— MATERIAL SUPPLIED —
- - -
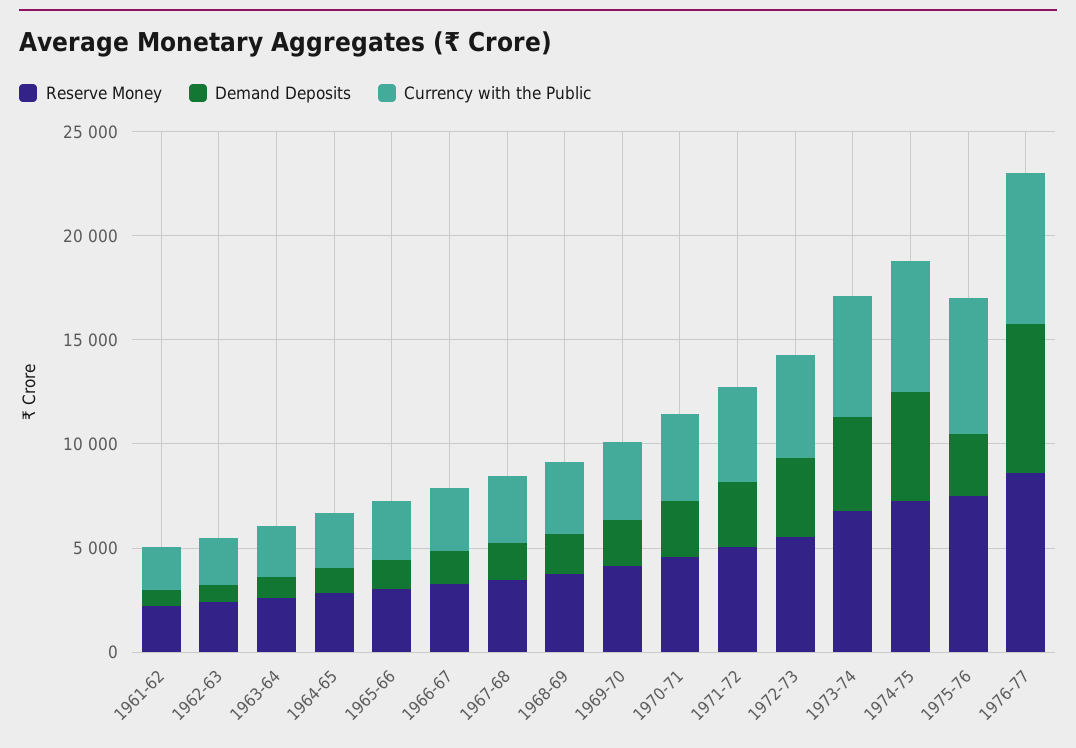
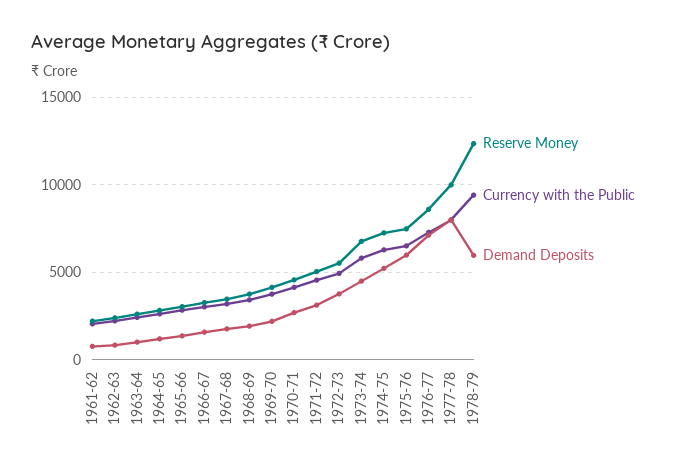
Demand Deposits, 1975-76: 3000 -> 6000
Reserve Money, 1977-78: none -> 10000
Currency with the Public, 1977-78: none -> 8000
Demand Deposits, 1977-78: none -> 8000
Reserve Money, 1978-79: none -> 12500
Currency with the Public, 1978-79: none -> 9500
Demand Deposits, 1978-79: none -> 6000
- - -
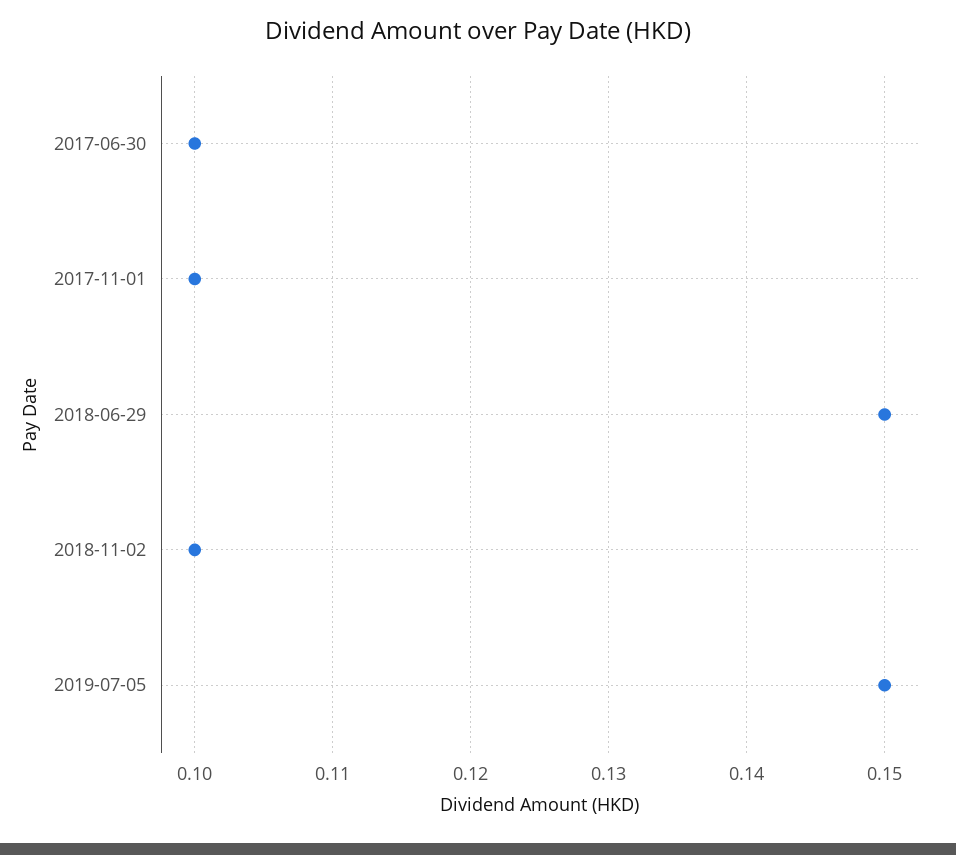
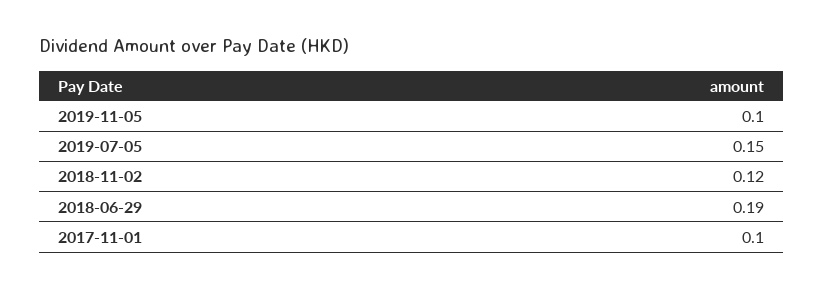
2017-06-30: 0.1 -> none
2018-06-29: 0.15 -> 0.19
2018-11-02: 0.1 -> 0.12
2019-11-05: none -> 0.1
- - -
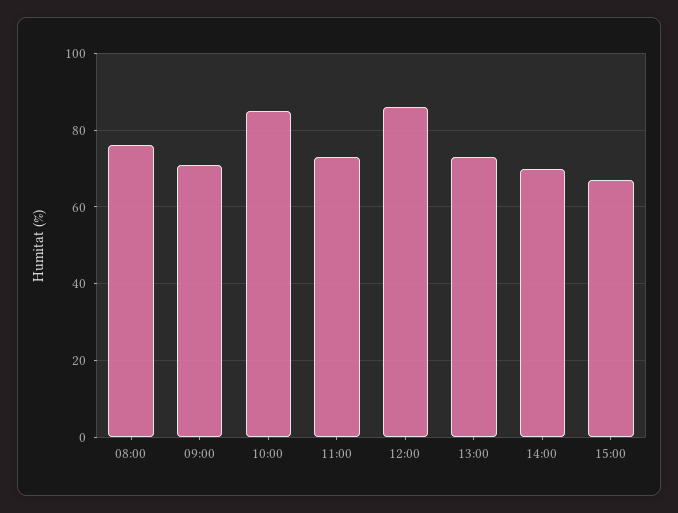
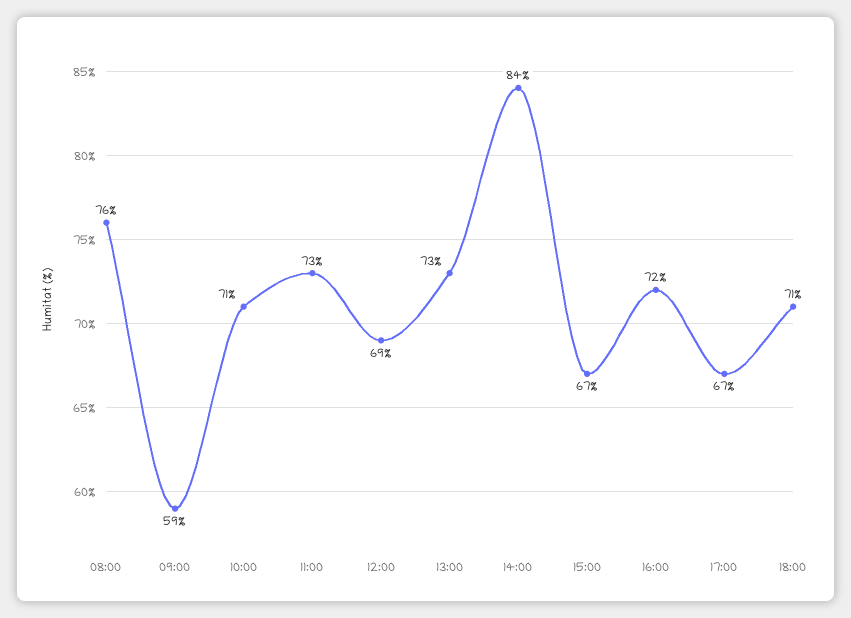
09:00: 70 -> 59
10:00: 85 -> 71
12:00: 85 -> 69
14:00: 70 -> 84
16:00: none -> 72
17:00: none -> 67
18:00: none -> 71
- - -
— ABOUT THIS TASK —
Above are the records. Copy the lines beginning at the one that has "2018-06-29: 0.15 -> 0.19" and ending with the one that has "2019-11-05: none -> 0.1", unchanged.

— EXERCISE ANSWER —
2018-06-29: 0.15 -> 0.19
2018-11-02: 0.1 -> 0.12
2019-11-05: none -> 0.1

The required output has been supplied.